However, once the term is over, and if the policy is not
renewed, the coverage ceases. If death occurs after
the coverage ceases, no cash benefits are paid out.
Term insurance is the most straightforward type of life
insurance and the easiest to understand. Sometimes it is
called "pure" insurance, since the policy has no
financial investment value and most of your
premium goes to pay for coverage, with only a
small amount used to pay the insurance company's costs.

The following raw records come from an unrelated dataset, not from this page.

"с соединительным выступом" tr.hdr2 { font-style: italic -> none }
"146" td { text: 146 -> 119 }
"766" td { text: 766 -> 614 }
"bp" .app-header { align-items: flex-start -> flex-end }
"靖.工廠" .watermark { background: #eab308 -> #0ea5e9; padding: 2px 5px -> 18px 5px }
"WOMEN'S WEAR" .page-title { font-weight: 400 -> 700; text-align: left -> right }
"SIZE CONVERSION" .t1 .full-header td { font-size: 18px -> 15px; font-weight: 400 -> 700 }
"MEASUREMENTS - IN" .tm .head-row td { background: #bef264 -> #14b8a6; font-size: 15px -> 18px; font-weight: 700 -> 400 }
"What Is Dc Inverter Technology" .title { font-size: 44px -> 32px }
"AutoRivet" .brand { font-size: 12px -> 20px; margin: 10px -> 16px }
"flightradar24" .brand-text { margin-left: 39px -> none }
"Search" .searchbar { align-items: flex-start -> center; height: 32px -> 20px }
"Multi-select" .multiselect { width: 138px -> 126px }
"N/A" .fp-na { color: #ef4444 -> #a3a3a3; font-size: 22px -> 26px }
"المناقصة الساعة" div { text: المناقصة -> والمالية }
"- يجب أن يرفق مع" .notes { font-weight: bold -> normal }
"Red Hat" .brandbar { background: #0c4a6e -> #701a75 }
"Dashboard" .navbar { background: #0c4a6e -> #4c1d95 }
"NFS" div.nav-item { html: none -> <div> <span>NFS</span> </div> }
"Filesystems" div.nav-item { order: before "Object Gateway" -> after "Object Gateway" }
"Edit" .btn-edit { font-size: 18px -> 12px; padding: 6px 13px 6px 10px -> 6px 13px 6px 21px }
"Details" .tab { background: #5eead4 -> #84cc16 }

If you are looking for the maximum amount of coverage
for your dollar, term life insurance will give you the
most "bang for your buck".
Different Terms For Different Needs
All term life insurance policies cover you for a
specific amount of time - the term. The term that's
right for you depends on how old your children are, how
many years before you retire, and other factors. Many
people like to know they're insured until they're ready
to retire, usually at age 65. Many just want to have
insurance until their youngest child graduates from
college, and so they make sure their life insurance
coverage includes money to pay for all of the college
tuition.
Most experts agree that you should carry insurance at
least until your youngest child is 18. So if your child
is 3 now, you would want to carry your insurance for at
least 15 years. But that doesn't mean you have to lock
into a 15-year term - you could instead buy an annual
renewable policy and renew it for 14 years in a row. You
should compare the total 15-year cost of the annual
renewable policy and the 15-year term policy, making
adjustments for the time and value of money, to
determine what the best value is for you.
Here's an overview of the different types of term
policies available and, most importantly, a look at what
happens when the term is over.
Annual renewable term insurance.
With this type of term insurance, your policy is
automatically renewable each year up to a specific age
limit, often 65, but sometimes older. Since the chances
of your dying increase statistically the older you get,
your premiums go up each year as you renew. However, if
you buy your policy when you are young and unlikely to
die, you can obtain substantial coverage for an
inexpensive premium.
Renewable term insurance.
With renewable term insurance, the insurance company
automatically allows you to renew your coverage
after the term of the policy is over (generally 5 to 20
years), even if your health has deteriorated. This is
the same way annual renewable works, but for a longer
period of time. Since a lot can happen to your health in
5 or 20 years, renew ability can be a valuable feature.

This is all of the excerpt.